─── Supplied records

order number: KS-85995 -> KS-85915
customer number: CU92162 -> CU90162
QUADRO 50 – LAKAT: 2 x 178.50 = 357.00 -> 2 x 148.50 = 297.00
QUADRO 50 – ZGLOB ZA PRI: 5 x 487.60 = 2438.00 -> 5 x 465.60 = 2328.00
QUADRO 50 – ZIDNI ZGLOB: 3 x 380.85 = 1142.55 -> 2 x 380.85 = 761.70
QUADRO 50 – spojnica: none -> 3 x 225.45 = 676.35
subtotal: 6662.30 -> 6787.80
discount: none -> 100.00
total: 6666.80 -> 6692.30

──────

▸ Brief: Looking at the entries above, how many lines contain the word "none"? Answer with the number alone.

▸ Written response: 2